RECORDS FOR PROCESSING Start Marker

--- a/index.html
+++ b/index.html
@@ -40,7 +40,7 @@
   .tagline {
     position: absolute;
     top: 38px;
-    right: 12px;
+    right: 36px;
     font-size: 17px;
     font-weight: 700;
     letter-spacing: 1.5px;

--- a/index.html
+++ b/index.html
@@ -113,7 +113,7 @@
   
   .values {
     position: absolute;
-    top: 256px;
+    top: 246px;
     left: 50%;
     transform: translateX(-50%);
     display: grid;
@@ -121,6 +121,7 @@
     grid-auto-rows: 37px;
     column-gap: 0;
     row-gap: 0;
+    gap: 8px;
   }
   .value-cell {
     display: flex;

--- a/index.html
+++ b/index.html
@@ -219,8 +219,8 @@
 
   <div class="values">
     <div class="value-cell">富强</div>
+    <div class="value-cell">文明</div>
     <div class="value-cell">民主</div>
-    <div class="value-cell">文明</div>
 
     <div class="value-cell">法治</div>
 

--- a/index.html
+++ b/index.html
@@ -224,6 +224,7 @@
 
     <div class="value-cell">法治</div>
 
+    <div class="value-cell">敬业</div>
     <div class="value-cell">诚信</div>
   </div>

RECORDS FOR PROCESSING End Marker
RECORDS FOR PROCESSING Start Marker

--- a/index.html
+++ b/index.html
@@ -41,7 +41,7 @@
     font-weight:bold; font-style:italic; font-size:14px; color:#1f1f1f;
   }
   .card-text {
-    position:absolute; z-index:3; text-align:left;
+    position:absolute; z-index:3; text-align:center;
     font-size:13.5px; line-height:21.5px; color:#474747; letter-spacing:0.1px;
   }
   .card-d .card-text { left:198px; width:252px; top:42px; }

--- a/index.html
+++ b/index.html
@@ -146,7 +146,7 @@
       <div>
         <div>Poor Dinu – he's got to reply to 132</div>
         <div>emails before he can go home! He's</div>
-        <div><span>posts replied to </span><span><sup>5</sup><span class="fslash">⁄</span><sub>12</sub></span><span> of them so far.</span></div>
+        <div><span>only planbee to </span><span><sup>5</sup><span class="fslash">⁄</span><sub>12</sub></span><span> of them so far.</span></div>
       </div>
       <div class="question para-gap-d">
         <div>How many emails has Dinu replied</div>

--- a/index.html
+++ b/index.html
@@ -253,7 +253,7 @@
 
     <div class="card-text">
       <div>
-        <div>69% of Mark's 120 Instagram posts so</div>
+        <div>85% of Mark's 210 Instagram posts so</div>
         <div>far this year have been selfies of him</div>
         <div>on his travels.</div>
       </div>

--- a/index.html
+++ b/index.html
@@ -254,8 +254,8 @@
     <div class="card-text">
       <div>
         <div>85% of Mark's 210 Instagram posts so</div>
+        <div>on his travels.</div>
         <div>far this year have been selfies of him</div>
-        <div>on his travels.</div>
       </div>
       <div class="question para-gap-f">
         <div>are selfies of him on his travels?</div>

RECORDS FOR PROCESSING End Marker

_ASSIGNMENT_:
Consider the entries above and return each line with the string "fslash".

_ANSWER BOX_:
-        <div><span>posts replied to </span><span><sup>5</sup><span class="fslash">⁄</span><sub>12</sub></span><span> of them so far.</span></div>
+        <div><span>only planbee to </span><span><sup>5</sup><span class="fslash">⁄</span><sub>12</sub></span><span> of them so far.</span></div>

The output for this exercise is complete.